You may be a dance student with a long neck, elastic shoulders, a willowy upper back, and high arches, yet have a tight pelvic area. Believe me, it seems like even the most gifted ballerina has one area that needs a lot of stretching exercises, just to catch up with the rest of their physique.
Ballet is easy for practically no one, just in this regards. Yet, if you learn some functional anatomy, and if you KNOW what your least flexible muscle group is, you can get it up to par with your more flexible muscles.
Don’t despair if you do not have the easy flexible ankle joints, but you have a deep, elastic, demi plie. Your long and stretchy calf muscles will provide you with a range of motion from the depth of your plie, to your highest point of foot, giving you a strong jump upwards.
If you have a shallow demi plie, but more motion in the ankle joint, that movement will give you a strong push-off from the feet. Either way, you can work on the other, to get more movement, as well as more of a fashionable look in the result, which as we all know, ballet is very picky about.

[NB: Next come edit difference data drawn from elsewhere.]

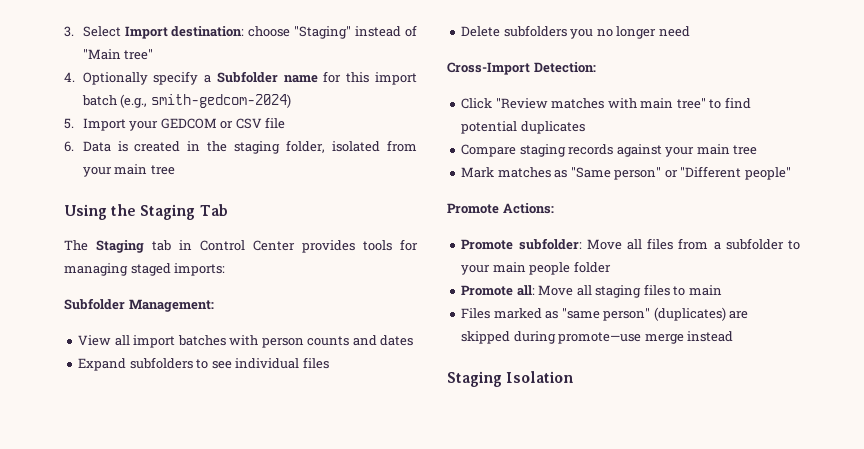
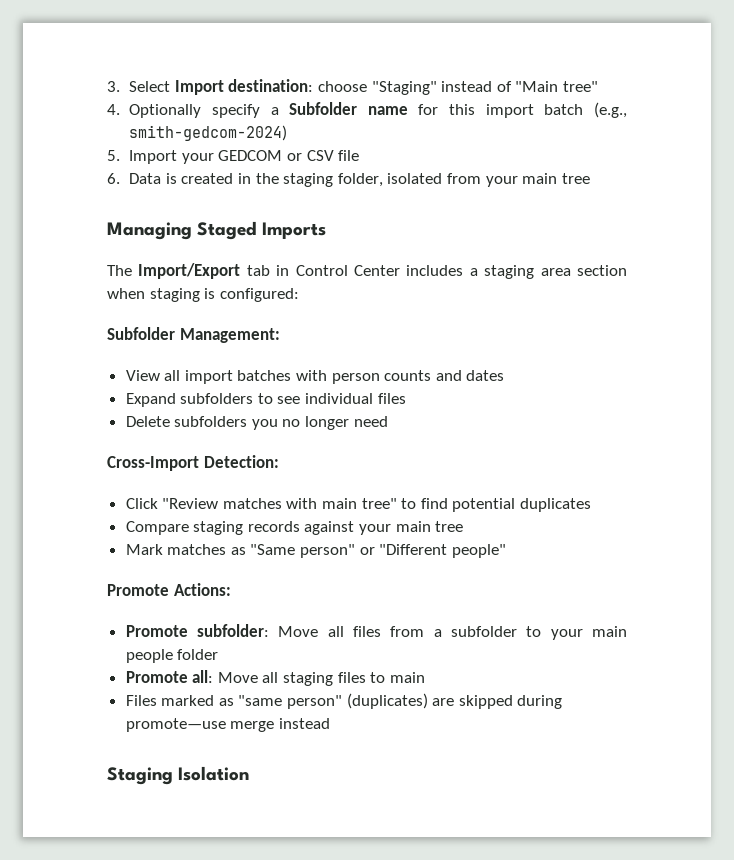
- Using the Staging Tab
+ Managing Staged Imports
- The Staging tab in Control Center provides tools for managing staged imports:
+ The Import/Export tab in Control Center includes a staging area section when staging is configured:

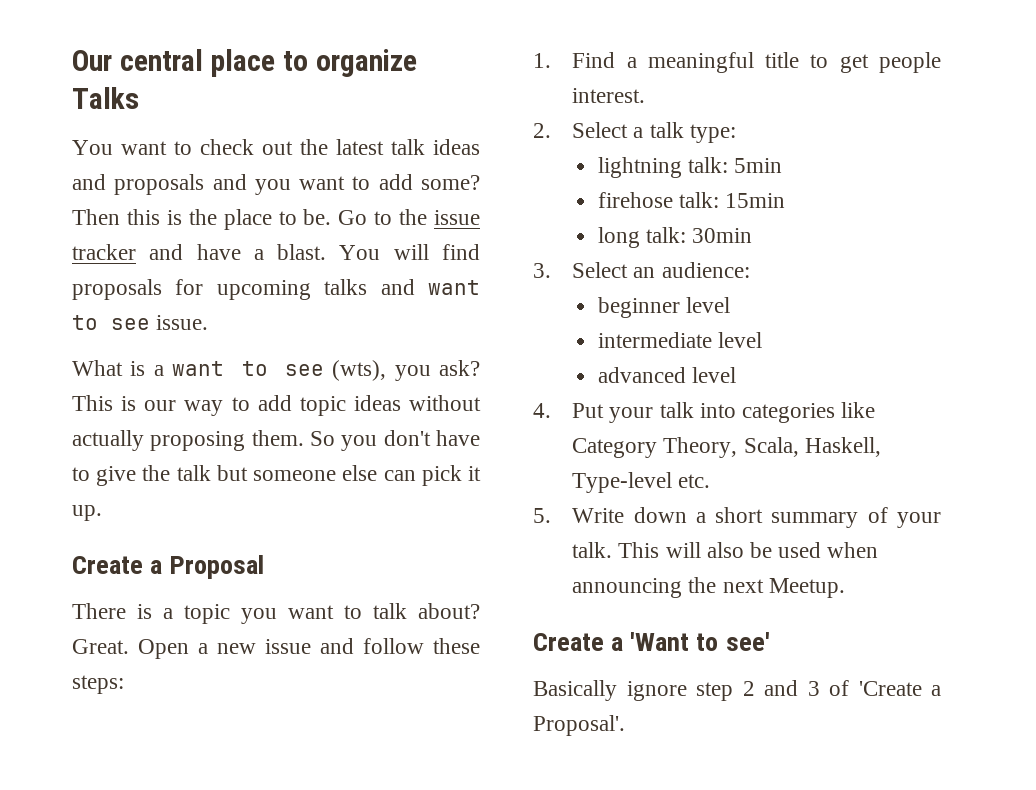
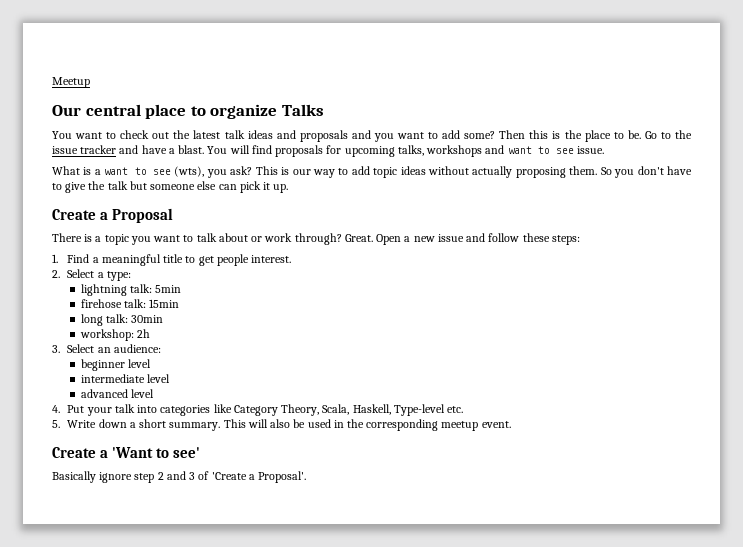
+ Meetup
- You will find proposals for upcoming talks and want to see issue.
+ You will find proposals for upcoming talks, workshops and want to see issue.
- There is a topic you want to talk about?
+ There is a topic you want to talk about or work through?
- 2. Select a talk type:
+ 2. Select a type:
+ workshop: 2h
- 5. Write down a short summary of your talk.
+ 5. Write down a short summary.
- This will also be used when announcing the next Meetup.
+ This will also be used in the corresponding meetup event.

If you have a small range of motion in both the ankle and demi plie (calf muscles), then you will have to patiently work on both areas. The good news is, no matter how slowly, you will improve, with understanding of your muscles and joints, and not with just forceful pushing on them.
The essential arabesque – you need to be flexible in the hips, psoas, or long postural muscle going from the thigh to the anterior of the spine, and through the upper back into the shoulder girdle, for a really fluid motion. Some dancers find themselves tighter in one spot, which is very annoying…but can still be corrected.
Understanding Myofascial Release
Releasing tension in the fascia, the wrap-around tissue that surrounds and joins all your muscles from head to toe, will release tension and elongate the muscles as well. Referring back to the lower legs and ankle joint flexibility, a relaxation technique for myofascial release of the shin muscles can be done BEFORE you stretch the ankle joint. You will feel more flexibility if you do it in this order.